Deployment
Picochat includes a local OpenAI-compatible server and a Docker path for smoke testing trained checkpoints. This is not a high-throughput production serving stack yet; vLLM, TGI, TensorRT-LLM, and llama.cpp adapters remain future work.
Local Workbench Container
Build and run the dashboard:
docker compose up --build picochat-web
Then open:
http://127.0.0.1:8765
The container mounts ./runs into /workspace/runs, so local run artifacts
stay outside the image.
Local OpenAI-Compatible API
After a demo or training run writes a checkpoint:
export PICOCHAT_API_KEY="replace-me"
picochat serve \
--checkpoint runs/pico-demo/sft/checkpoint \
--tokenizer runs/pico-demo/tokenizer.json \
--host 127.0.0.1 \
--port 8000 \
--api-key-env PICOCHAT_API_KEY
The Docker smoke path is also available:
PICOCHAT_CHECKPOINT=/workspace/runs/pico-demo/sft/checkpoint \
PICOCHAT_TOKENIZER=/workspace/runs/pico-demo/tokenizer.json \
docker compose --profile serve up --build picochat-serve
Then call:
curl http://127.0.0.1:8000/v1/chat/completions \
-H 'content-type: application/json' \
-H "authorization: Bearer $PICOCHAT_API_KEY" \
-d '{"model":"picochat","messages":[{"role":"user","content":"What is Picochat?"}],"max_tokens":80}'
Streaming response framing is available for local integrations:
curl http://127.0.0.1:8000/v1/chat/completions \
-H 'content-type: application/json' \
-H "authorization: Bearer $PICOCHAT_API_KEY" \
-d '{"model":"picochat","stream":true,"messages":[{"role":"user","content":"Stream one sentence."}],"max_tokens":80}'
Release Rule
Do not deploy a checkpoint as a product claim until the run includes:
- preflight report
- data honesty report
- SFT fit and held-out SFT fit
- visible eval report
- at least one external benchmark for release profiles
- long-run release gate status
The server can load an experimental model for smoke tests, but serving does not turn an experimental run into a release.
Hub Publishing
For public review, export the checkpoint and publish the exact folder that contains the model card, release manifest, serving manifest, tokenizer, and weights:
export HF_TOKEN="hf_..."
picochat export hf \
--checkpoint runs/<run>/sft/checkpoint \
--tokenizer runs/<run>/tokenizer.json \
--out-dir exports/<run> \
--model-name picochat-<run> \
--license mit \
--dataset-summary "See release_manifest.json and preflight report." \
--eval-summary "See release gate and external benchmark reports." \
--push-to-hub \
--repo-id <user-or-org>/picochat-<run>
This is a publication path, not a production-serving path.

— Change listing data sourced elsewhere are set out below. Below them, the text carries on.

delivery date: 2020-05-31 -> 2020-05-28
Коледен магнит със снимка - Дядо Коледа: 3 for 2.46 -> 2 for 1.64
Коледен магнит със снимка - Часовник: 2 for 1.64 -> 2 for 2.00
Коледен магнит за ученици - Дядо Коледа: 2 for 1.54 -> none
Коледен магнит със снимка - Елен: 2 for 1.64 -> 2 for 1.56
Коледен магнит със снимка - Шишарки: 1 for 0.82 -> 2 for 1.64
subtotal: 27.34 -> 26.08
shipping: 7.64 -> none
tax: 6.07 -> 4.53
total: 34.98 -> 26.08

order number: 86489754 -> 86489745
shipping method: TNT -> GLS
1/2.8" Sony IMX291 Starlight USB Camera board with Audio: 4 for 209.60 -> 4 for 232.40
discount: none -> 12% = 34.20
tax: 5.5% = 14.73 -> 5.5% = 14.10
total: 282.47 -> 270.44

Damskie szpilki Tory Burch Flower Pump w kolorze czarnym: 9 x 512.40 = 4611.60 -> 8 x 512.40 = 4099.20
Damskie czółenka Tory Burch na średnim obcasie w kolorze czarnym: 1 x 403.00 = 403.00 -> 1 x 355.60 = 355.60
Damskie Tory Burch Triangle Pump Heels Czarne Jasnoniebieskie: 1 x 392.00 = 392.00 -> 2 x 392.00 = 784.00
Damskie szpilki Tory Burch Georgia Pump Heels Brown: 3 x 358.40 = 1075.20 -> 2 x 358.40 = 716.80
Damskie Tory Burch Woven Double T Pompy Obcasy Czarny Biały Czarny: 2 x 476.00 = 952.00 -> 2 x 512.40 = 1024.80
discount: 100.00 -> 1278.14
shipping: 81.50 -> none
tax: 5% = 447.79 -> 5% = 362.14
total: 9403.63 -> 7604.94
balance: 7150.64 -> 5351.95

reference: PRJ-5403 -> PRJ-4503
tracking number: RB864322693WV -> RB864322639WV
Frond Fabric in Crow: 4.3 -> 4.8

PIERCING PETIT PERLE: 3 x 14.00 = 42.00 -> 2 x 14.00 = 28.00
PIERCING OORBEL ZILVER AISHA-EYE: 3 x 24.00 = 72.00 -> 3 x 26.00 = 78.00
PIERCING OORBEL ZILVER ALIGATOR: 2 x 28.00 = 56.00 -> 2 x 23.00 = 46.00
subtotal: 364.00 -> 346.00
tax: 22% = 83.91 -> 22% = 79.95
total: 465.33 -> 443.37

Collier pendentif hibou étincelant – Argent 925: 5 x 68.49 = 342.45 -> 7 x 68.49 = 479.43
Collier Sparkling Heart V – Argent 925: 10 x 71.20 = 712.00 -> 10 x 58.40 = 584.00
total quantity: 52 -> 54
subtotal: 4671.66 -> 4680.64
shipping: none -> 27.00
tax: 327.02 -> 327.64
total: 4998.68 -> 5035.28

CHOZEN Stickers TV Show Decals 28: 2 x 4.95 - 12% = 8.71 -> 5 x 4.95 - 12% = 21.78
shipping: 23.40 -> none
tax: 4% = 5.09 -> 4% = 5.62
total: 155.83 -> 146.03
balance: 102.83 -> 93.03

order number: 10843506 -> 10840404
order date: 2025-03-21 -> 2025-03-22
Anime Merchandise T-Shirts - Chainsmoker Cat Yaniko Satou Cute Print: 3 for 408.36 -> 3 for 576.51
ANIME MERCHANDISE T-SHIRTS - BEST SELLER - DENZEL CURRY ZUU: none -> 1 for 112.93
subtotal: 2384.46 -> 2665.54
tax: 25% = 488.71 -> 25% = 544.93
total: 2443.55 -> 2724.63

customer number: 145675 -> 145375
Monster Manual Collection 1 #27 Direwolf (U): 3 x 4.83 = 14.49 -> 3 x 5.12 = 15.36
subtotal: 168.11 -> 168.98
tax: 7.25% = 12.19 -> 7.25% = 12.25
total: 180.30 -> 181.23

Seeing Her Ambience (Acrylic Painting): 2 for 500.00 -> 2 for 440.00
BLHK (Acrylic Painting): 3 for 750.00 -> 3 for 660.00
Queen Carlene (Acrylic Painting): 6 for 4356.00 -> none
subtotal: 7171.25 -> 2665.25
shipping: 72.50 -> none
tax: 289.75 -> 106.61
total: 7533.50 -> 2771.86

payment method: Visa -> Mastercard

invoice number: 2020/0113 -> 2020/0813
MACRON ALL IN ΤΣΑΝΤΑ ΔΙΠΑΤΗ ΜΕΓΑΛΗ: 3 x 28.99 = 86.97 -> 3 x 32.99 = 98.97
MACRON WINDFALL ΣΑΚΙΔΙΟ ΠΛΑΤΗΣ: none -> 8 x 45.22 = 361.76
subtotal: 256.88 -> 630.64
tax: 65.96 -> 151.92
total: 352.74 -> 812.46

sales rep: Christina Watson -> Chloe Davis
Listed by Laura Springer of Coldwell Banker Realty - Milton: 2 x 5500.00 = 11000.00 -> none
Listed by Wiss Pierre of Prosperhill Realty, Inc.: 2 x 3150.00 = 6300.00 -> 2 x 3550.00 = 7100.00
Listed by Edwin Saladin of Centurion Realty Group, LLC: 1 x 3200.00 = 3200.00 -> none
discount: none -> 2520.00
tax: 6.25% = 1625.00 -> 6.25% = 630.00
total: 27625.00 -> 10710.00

The exported
Transformers adapter requires trust_remote_code=True, and high-throughput
serving still needs a native vLLM/TGI/llama.cpp adapter.
Current Limits
- native
picochat serveis single-process PyTorch serving - optional bearer-token auth is available, but there is no HTTPS, queueing, or multi-tenant isolation
- no paged attention or continuous batching
- streaming is OpenAI-style SSE response framing, not token-by-token decoding
- no native vLLM/TGI/GGUF artifact yet
Those limits are explicit so users do not confuse the local server with a production inference fleet.